Action item: Find the string "features" in the records. Copy every line it appears in.

Entries shown:
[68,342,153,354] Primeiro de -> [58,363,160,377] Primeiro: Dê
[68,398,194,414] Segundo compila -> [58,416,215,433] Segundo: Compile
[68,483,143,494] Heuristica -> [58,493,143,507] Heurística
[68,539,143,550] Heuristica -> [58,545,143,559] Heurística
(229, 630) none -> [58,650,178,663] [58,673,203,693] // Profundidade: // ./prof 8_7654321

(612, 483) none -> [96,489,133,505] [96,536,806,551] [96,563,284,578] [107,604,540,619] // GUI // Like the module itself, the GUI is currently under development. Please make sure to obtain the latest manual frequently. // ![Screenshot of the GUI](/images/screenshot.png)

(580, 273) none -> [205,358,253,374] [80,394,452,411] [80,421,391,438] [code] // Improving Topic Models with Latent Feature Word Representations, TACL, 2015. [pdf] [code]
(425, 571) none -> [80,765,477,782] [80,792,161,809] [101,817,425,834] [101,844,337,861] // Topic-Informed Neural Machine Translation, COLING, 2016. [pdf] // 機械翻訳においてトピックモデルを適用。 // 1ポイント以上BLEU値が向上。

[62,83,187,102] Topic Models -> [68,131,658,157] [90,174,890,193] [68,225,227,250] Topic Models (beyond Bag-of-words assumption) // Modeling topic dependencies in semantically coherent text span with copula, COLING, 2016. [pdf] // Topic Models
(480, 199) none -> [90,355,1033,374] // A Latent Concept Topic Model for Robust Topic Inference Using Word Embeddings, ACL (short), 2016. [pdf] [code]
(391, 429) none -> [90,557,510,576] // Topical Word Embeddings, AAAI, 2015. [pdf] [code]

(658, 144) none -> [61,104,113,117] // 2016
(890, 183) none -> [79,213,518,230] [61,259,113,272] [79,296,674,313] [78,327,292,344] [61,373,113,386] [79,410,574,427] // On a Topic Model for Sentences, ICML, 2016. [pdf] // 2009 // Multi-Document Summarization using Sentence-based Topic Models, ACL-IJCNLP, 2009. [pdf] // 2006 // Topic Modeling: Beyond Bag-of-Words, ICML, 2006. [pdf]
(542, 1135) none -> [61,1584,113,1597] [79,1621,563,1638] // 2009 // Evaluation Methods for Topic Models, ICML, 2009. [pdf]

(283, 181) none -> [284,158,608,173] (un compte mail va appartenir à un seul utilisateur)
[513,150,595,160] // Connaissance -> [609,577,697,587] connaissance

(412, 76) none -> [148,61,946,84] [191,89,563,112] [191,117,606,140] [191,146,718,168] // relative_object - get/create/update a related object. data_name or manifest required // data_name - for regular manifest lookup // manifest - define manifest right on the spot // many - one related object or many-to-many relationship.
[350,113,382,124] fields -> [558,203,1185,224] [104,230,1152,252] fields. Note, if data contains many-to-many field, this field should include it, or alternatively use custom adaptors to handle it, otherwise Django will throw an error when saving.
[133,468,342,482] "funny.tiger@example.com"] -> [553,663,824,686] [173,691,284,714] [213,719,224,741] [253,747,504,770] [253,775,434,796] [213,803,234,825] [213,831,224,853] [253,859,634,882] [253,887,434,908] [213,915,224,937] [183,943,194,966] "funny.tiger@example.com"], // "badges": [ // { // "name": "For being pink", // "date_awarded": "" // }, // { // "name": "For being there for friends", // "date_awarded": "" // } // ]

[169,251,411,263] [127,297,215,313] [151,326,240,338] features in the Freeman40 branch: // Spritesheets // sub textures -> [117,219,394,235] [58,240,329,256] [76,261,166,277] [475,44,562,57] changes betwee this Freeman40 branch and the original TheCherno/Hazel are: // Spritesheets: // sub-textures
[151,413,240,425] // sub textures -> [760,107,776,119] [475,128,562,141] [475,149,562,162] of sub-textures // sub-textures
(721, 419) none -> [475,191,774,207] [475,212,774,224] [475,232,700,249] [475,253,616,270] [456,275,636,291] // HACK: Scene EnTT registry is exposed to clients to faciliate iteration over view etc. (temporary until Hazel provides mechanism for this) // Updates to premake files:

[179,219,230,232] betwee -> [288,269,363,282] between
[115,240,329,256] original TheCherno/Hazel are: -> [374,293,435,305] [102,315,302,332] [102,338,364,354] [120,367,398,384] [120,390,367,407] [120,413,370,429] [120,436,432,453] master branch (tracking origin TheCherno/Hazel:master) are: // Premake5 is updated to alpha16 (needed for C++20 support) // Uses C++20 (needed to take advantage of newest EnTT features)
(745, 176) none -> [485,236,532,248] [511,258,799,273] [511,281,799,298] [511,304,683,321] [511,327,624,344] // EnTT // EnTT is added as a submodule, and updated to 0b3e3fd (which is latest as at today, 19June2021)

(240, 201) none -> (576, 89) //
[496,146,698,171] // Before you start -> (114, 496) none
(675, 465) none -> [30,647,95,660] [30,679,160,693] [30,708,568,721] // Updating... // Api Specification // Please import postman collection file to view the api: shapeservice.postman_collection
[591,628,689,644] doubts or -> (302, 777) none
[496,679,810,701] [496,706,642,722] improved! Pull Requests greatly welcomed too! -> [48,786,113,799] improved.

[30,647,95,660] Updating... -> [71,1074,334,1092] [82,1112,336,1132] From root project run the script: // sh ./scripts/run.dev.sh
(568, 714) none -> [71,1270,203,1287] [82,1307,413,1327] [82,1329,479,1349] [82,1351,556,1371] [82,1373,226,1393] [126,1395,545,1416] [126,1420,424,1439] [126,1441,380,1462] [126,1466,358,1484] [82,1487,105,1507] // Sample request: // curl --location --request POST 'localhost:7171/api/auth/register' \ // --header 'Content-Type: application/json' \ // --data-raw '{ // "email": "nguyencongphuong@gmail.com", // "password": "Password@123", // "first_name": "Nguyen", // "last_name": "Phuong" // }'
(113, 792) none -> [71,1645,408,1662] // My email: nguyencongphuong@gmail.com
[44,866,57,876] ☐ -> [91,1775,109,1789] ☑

Response to the exercise:
[169,251,411,263] [127,297,215,313] [151,326,240,338] features in the Freeman40 branch: // Spritesheets // sub textures -> [117,219,394,235] [58,240,329,256] [76,261,166,277] [475,44,562,57] changes betwee this Freeman40 branch and the original TheCherno/Hazel are: // Spritesheets: // sub-textures
[115,240,329,256] original TheCherno/Hazel are: -> [374,293,435,305] [102,315,302,332] [102,338,364,354] [120,367,398,384] [120,390,367,407] [120,413,370,429] [120,436,432,453] master branch (tracking origin TheCherno/Hazel:master) are: // Premake5 is updated to alpha16 (needed for C++20 support) // Uses C++20 (needed to take advantage of newest EnTT features)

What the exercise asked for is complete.